In Los Angeles, the turn from winter to spring is easy to miss. No dramatic shift in the trees, no morning frost giving way to something softer. But every year, right around this time, the jasmine comes. You smell it before you see it, and suddenly you know: the season has changed.

As we collectively cross into this new season, I find myself in a transitional one of my own. As I have been, in one way or another, for the last nine months.

This is my last Wednesday Words before parental leave, and it feels like the right moment to make sense of where we've been; not to close anything, but to name the thread before I hand it to others to keep pulling.

Over the past several months, we've been building a case. We started with what discontinuity actually is — not change, not disruption, but a break in causal logic, where past expertise stops being a compass and becomes a constraint. We named the three traps that catch the most capable leaders: the expertise trap, the predictability illusion, and the individual heroism fallacy. And most recently, we turned toward what the response actually requires: not sharper individual thinking, but a fundamentally different kind of collective intelligence.

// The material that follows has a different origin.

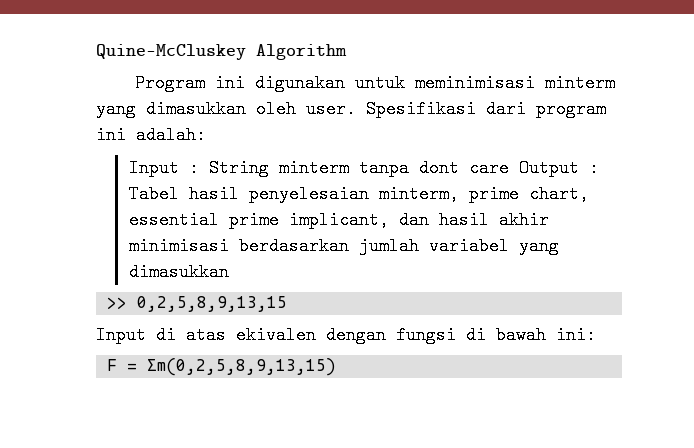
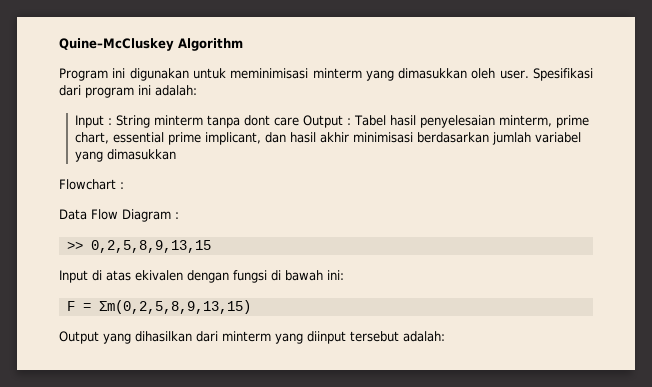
+ Flowchart :
+ Data Flow Diagram :
+ Output yang dihasilkan dari minterm yang diinput tersebut adalah:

What we haven't fully named yet is what it takes to actually get there.

What pregnancy has taught me about discontinuity

My default relationship to challenge has always been to push. Run a little farther. Say yes when I'm depleted. Treat more as the right answer. For most of my life, that served me. And then, rather abruptly, it didn't. Pregnancy has been an extended lesson in discovering that slowing down isn't the opposite of progress; it's what makes space for something new to arrive.

I think this is true for leaders in discontinuity, too.

The instinct when the environment gets uncertain is to accelerate — more analysis, more processes, more effort applied to the same approaches. But the assumptions that are limiting you don't yield to pressure. They yield to something quieter: a willingness to stop outrunning them long enough to actually see them.

This happened to me last year, in a small but clarifying way. I had convinced myself that strategic thinking required being at my desk; fingers on the keyboard, visibly working, logging the hours. So I sat there, waiting for clarity that never came. Out of exasperation one morning, I gave myself permission to go for a hike instead. No agenda, just a notepad and genuinely low expectations. Halfway up the hill, I had to sit down. Not from fatigue, but from the rush of ideas.

A simple assumption, but one I hadn't even known I was holding. It took a peer consultancy session to surface it, someone else creating the friction I couldn't generate for myself.

This is what we're calling strategic disorientation. Not disorientation for its own sake, but deliberately creating the conditions where old certainties surface, where the familiar playbook meets friction, and where new hypotheses can begin to form. The work isn't defending what you already know. It's getting honest about which assumptions are no longer earning their place.

A few questions worth sitting with, wherever you are right now:

  • When you make a decision under pressure, are you drawing on what's worked before or staying genuinely curious about whether this moment is different?

  • Is the expertise (yours and others) in the room helping you see more clearly, or narrowing what feels possible?

  • Where are you pushing harder when the moment might actually be asking you to slow down?

Temporary Farewell

I'll be out from May 8 through the end of August. Victor, Erin, Amelia, and Ryan will continue to share our evolving thinking on discontinuity and what we're learning in the room with our partners as we help them navigate it.

Wishing you a beautiful summer. May it bring at least one moment that gently rearranges what you thought you knew.